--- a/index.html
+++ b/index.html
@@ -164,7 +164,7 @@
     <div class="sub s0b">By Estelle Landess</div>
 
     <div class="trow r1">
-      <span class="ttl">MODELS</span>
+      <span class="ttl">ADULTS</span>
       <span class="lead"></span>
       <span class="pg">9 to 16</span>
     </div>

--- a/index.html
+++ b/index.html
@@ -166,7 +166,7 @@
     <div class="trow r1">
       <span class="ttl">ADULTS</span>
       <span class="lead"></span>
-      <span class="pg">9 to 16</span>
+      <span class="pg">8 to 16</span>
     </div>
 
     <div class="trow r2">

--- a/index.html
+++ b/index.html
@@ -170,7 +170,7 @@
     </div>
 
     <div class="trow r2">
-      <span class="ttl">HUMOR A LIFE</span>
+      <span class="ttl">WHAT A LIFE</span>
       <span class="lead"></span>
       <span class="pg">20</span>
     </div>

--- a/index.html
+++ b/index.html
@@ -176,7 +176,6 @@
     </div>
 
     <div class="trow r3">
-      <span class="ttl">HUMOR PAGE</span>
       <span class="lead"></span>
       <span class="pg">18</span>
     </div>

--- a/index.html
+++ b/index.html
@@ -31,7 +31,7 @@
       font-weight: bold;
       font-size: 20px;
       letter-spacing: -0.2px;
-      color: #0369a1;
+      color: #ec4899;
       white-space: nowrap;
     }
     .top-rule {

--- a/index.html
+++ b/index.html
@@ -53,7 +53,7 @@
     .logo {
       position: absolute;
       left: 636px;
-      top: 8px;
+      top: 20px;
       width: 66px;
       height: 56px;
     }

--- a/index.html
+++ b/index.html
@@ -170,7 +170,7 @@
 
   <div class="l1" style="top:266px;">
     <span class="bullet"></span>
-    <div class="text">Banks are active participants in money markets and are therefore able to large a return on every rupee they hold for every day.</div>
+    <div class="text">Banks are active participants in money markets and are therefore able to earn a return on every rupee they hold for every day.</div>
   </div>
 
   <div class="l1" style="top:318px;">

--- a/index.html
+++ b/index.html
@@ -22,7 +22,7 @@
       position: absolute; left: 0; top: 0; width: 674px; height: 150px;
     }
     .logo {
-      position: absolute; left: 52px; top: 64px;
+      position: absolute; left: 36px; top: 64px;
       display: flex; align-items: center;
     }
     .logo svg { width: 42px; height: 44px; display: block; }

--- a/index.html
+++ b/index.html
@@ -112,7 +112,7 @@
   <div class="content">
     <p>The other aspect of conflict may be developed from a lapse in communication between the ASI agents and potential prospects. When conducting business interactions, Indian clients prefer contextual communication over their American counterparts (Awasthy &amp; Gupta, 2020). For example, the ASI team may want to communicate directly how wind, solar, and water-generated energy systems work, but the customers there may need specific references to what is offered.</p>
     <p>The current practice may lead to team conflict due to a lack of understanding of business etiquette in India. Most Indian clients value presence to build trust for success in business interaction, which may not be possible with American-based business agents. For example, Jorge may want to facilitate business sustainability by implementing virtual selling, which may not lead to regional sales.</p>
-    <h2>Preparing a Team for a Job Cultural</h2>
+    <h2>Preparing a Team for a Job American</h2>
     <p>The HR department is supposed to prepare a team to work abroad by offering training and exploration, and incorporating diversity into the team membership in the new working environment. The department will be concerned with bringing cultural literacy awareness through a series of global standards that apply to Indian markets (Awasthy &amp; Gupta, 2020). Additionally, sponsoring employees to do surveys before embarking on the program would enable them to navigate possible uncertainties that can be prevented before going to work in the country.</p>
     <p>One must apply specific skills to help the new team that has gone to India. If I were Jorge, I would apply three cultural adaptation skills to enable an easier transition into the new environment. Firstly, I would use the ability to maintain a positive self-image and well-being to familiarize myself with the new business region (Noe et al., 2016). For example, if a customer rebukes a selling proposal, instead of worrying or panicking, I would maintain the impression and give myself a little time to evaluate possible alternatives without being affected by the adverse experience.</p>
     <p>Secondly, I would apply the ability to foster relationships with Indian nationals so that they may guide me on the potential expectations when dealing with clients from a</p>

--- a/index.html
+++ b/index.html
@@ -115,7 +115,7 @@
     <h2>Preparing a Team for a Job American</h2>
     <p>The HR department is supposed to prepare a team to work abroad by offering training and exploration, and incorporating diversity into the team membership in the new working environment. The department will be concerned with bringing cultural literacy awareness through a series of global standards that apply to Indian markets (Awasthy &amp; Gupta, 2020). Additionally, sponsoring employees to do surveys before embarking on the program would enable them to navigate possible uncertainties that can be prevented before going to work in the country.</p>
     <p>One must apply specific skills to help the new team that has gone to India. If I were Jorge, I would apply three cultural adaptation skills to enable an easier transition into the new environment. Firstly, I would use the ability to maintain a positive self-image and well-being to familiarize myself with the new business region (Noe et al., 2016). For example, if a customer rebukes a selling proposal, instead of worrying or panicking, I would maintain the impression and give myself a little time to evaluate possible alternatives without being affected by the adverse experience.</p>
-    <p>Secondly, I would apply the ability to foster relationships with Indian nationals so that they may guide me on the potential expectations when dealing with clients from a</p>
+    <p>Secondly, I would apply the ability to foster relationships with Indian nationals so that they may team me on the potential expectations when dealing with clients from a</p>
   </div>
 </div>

• [Task objective] Each line from the top of the entries above through the line containing "52px; top: 64px;" must be transcribed exactly, and no other line may appear.

• [Written reply]
--- a/index.html
+++ b/index.html
@@ -164,7 +164,7 @@
     <div class="sub s0b">By Estelle Landess</div>
 
     <div class="trow r1">
-      <span class="ttl">MODELS</span>
+      <span class="ttl">ADULTS</span>
       <span class="lead"></span>
       <span class="pg">9 to 16</span>
     </div>

--- a/index.html
+++ b/index.html
@@ -166,7 +166,7 @@
     <div class="trow r1">
       <span class="ttl">ADULTS</span>
       <span class="lead"></span>
-      <span class="pg">9 to 16</span>
+      <span class="pg">8 to 16</span>
     </div>
 
     <div class="trow r2">

--- a/index.html
+++ b/index.html
@@ -170,7 +170,7 @@
     </div>
 
     <div class="trow r2">
-      <span class="ttl">HUMOR A LIFE</span>
+      <span class="ttl">WHAT A LIFE</span>
       <span class="lead"></span>
       <span class="pg">20</span>
     </div>

--- a/index.html
+++ b/index.html
@@ -176,7 +176,6 @@
     </div>
 
     <div class="trow r3">
-      <span class="ttl">HUMOR PAGE</span>
       <span class="lead"></span>
       <span class="pg">18</span>
     </div>

--- a/index.html
+++ b/index.html
@@ -31,7 +31,7 @@
       font-weight: bold;
       font-size: 20px;
       letter-spacing: -0.2px;
-      color: #0369a1;
+      color: #ec4899;
       white-space: nowrap;
     }
     .top-rule {

--- a/index.html
+++ b/index.html
@@ -53,7 +53,7 @@
     .logo {
       position: absolute;
       left: 636px;
-      top: 8px;
+      top: 20px;
       width: 66px;
       height: 56px;
     }

--- a/index.html
+++ b/index.html
@@ -170,7 +170,7 @@
 
   <div class="l1" style="top:266px;">
     <span class="bullet"></span>
-    <div class="text">Banks are active participants in money markets and are therefore able to large a return on every rupee they hold for every day.</div>
+    <div class="text">Banks are active participants in money markets and are therefore able to earn a return on every rupee they hold for every day.</div>
   </div>
 
   <div class="l1" style="top:318px;">

--- a/index.html
+++ b/index.html
@@ -22,7 +22,7 @@
       position: absolute; left: 0; top: 0; width: 674px; height: 150px;
     }
     .logo {
-      position: absolute; left: 52px; top: 64px;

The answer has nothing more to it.